Starting at the line that contains "Testing - Postman" in the listing below, write out every line word for word until you have written the line that contains "on the team".

┏━━

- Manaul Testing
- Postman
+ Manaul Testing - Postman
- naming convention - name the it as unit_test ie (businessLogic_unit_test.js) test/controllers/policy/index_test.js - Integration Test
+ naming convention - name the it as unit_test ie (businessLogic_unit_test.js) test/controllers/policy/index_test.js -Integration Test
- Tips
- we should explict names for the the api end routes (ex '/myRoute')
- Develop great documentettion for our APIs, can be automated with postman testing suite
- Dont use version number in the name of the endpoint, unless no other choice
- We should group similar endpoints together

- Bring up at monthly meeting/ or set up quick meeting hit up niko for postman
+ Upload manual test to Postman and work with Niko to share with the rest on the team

┗━━
┏━━

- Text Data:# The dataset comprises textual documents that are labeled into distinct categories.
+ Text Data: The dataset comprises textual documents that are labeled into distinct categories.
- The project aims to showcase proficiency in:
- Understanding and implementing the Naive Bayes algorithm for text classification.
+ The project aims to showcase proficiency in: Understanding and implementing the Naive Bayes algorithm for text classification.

┗━━

**OUTPUT OF THE EXERCISE:**
+ Manaul Testing - Postman
- naming convention - name the it as unit_test ie (businessLogic_unit_test.js) test/controllers/policy/index_test.js - Integration Test
+ naming convention - name the it as unit_test ie (businessLogic_unit_test.js) test/controllers/policy/index_test.js -Integration Test
- Tips
- we should explict names for the the api end routes (ex '/myRoute')
- Develop great documentettion for our APIs, can be automated with postman testing suite
- Dont use version number in the name of the endpoint, unless no other choice
- We should group similar endpoints together

- Bring up at monthly meeting/ or set up quick meeting hit up niko for postman
+ Upload manual test to Postman and work with Niko to share with the rest on the team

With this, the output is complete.